┌─ Dataset records
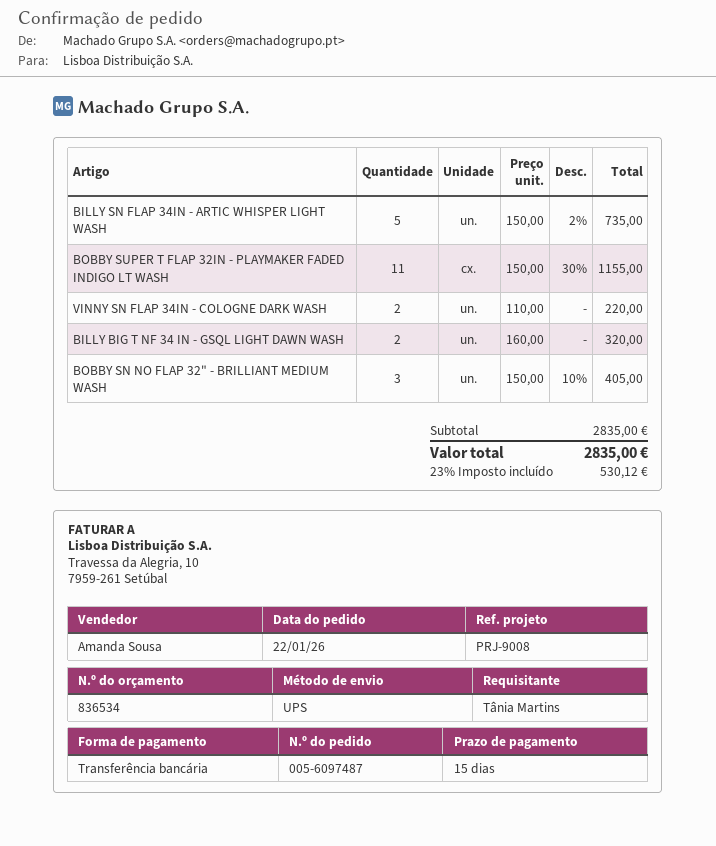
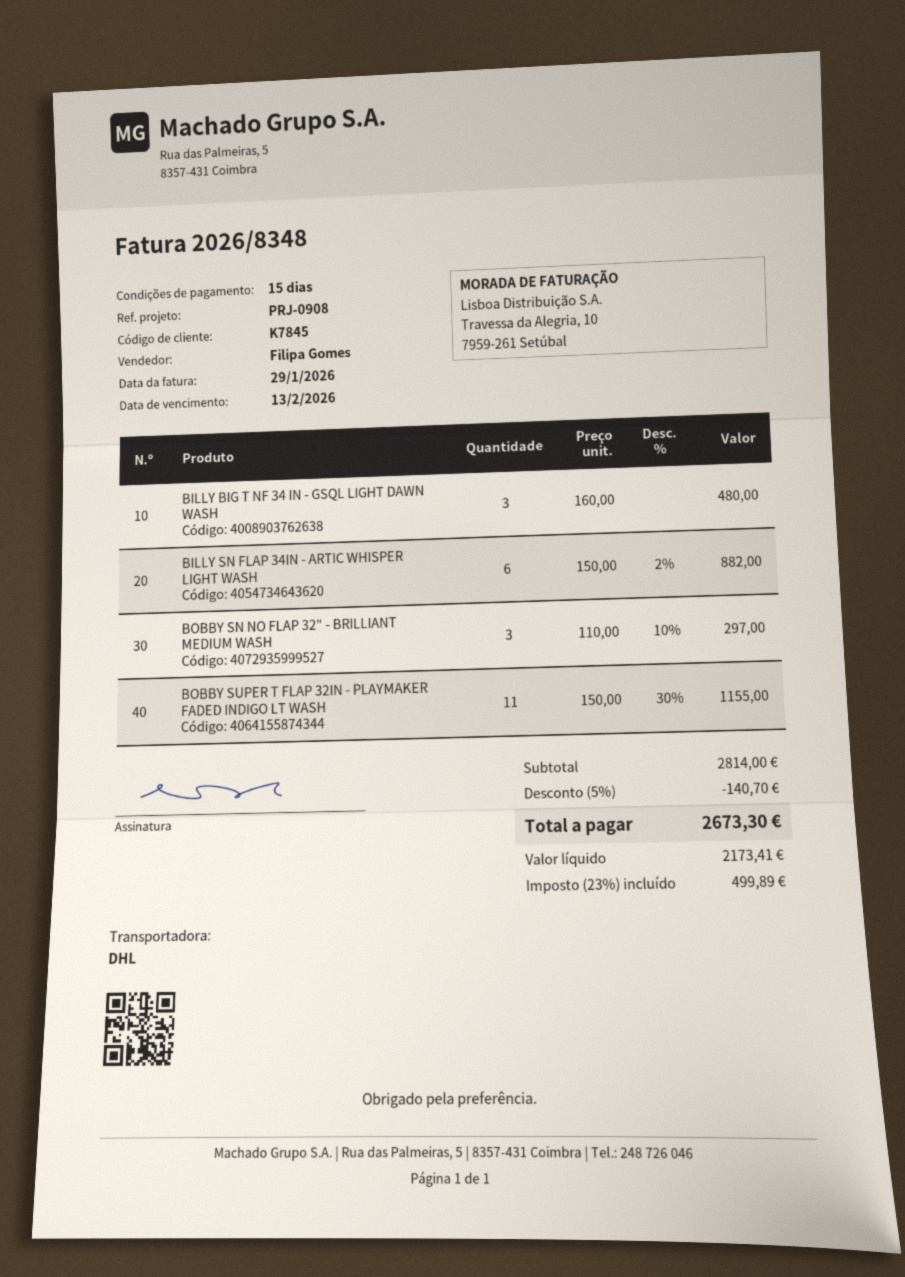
reference: PRJ-9008 -> PRJ-0908
sales rep: Amanda Sousa -> Filipa Gomes
shipping method: UPS -> DHL
BILLY SN FLAP 34IN - ARTIC WHISPER LIGHT WASH: 5 x 150.00 - 2% = 735.00 -> 6 x 150.00 - 2% = 882.00
VINNY SN FLAP 34IN - COLOGNE DARK WASH: 2 x 110.00 = 220.00 -> none
BILLY BIG T NF 34 IN - GSQL LIGHT DAWN WASH: 2 x 160.00 = 320.00 -> 3 x 160.00 = 480.00
BOBBY SN NO FLAP 32" - BRILLIANT MEDIUM WASH: 3 x 150.00 - 10% = 405.00 -> 3 x 110.00 - 10% = 297.00
subtotal: 2835.00 -> 2814.00
discount: none -> 5% = 140.70
tax: 23% = 530.12 -> 23% = 499.89
total: 2835.00 -> 2673.30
└─
Task objective - Filter the listing above, keeping only the lines with "LIGHT".

Exercise answer -
BILLY SN FLAP 34IN - ARTIC WHISPER LIGHT WASH: 5 x 150.00 - 2% = 735.00 -> 6 x 150.00 - 2% = 882.00
BILLY BIG T NF 34 IN - GSQL LIGHT DAWN WASH: 2 x 160.00 = 320.00 -> 3 x 160.00 = 480.00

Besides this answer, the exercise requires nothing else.